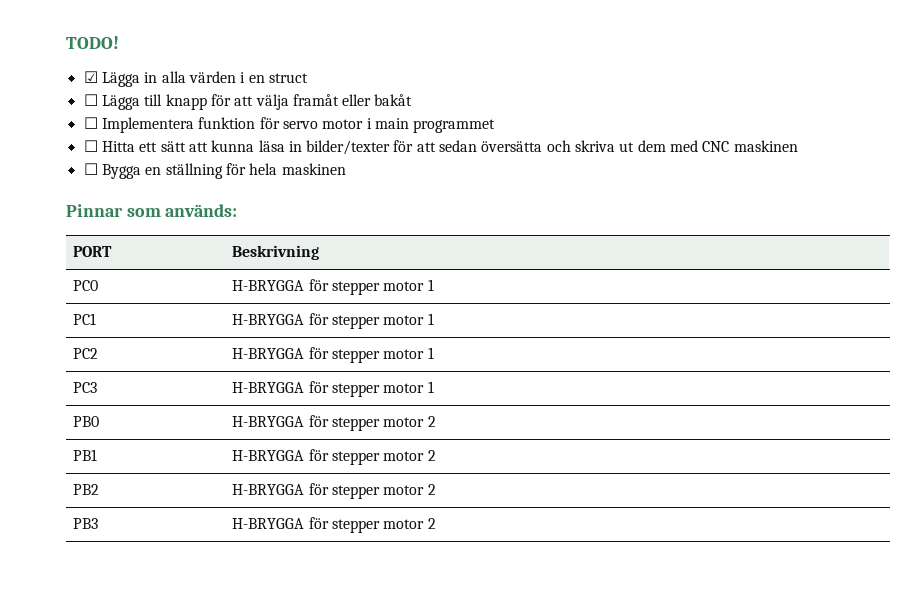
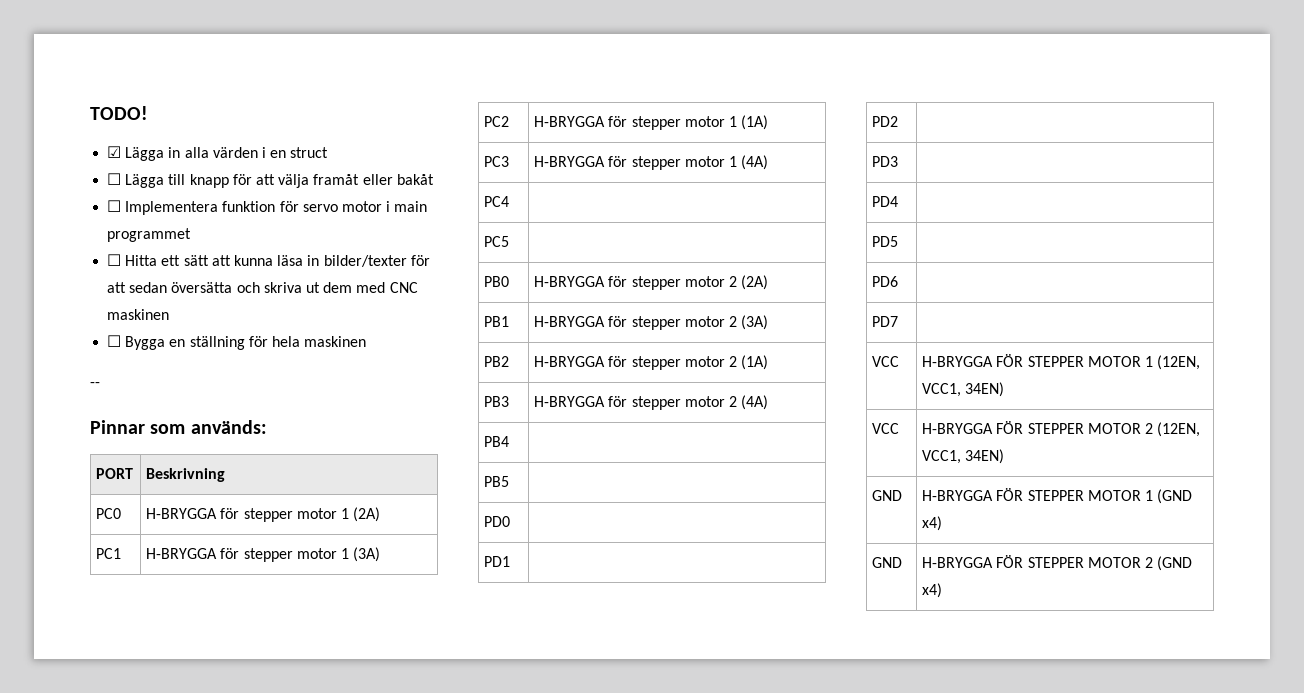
+ --
- PC0 | H-BRYGGA för stepper motor 1
+ PC0 | H-BRYGGA för stepper motor 1 (2A)
- PC1 | H-BRYGGA för stepper motor 1
+ PC1 | H-BRYGGA för stepper motor 1 (3A)
- PC2 | H-BRYGGA för stepper motor 1
+ PC2 | H-BRYGGA för stepper motor 1 (1A)
- PC3 | H-BRYGGA för stepper motor 1
+ PC3 | H-BRYGGA för stepper motor 1 (4A)
+ PC4 |
+ PC5 |
- PB0 | H-BRYGGA för stepper motor 2
+ PB0 | H-BRYGGA för stepper motor 2 (2A)
- PB1 | H-BRYGGA för stepper motor 2
+ PB1 | H-BRYGGA för stepper motor 2 (3A)
- PB2 | H-BRYGGA för stepper motor 2
+ PB2 | H-BRYGGA för stepper motor 2 (1A)
- PB3 | H-BRYGGA för stepper motor 2
+ PB3 | H-BRYGGA för stepper motor 2 (4A)
+ PB4 |
+ PB5 |
+ PD0 |
+ PD1 |
+ PD2 |
+ PD3 |
+ PD4 |
+ PD5 |
+ PD6 |
+ PD7 |
+ VCC | H-BRYGGA FÖR STEPPER MOTOR 1 (12EN, VCC1, 34EN)
+ VCC | H-BRYGGA FÖR STEPPER MOTOR 2 (12EN, VCC1, 34EN)
+ GND | H-BRYGGA FÖR STEPPER MOTOR 1 (GND x4)
+ GND | H-BRYGGA FÖR STEPPER MOTOR 2 (GND x4)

• • •

▶ EXERCISE AIM: Output every line of the records exactly, excluding all pictures.

▶ EXERCISE OUTPUT:
+ --
- PC0 | H-BRYGGA för stepper motor 1
+ PC0 | H-BRYGGA för stepper motor 1 (2A)
- PC1 | H-BRYGGA för stepper motor 1
+ PC1 | H-BRYGGA för stepper motor 1 (3A)
- PC2 | H-BRYGGA för stepper motor 1
+ PC2 | H-BRYGGA för stepper motor 1 (1A)
- PC3 | H-BRYGGA för stepper motor 1
+ PC3 | H-BRYGGA för stepper motor 1 (4A)
+ PC4 |
+ PC5 |
- PB0 | H-BRYGGA för stepper motor 2
+ PB0 | H-BRYGGA för stepper motor 2 (2A)
- PB1 | H-BRYGGA för stepper motor 2
+ PB1 | H-BRYGGA för stepper motor 2 (3A)
- PB2 | H-BRYGGA för stepper motor 2
+ PB2 | H-BRYGGA för stepper motor 2 (1A)
- PB3 | H-BRYGGA för stepper motor 2
+ PB3 | H-BRYGGA för stepper motor 2 (4A)
+ PB4 |
+ PB5 |
+ PD0 |
+ PD1 |
+ PD2 |
+ PD3 |
+ PD4 |
+ PD5 |
+ PD6 |
+ PD7 |
+ VCC | H-BRYGGA FÖR STEPPER MOTOR 1 (12EN, VCC1, 34EN)
+ VCC | H-BRYGGA FÖR STEPPER MOTOR 2 (12EN, VCC1, 34EN)
+ GND | H-BRYGGA FÖR STEPPER MOTOR 1 (GND x4)
+ GND | H-BRYGGA FÖR STEPPER MOTOR 2 (GND x4)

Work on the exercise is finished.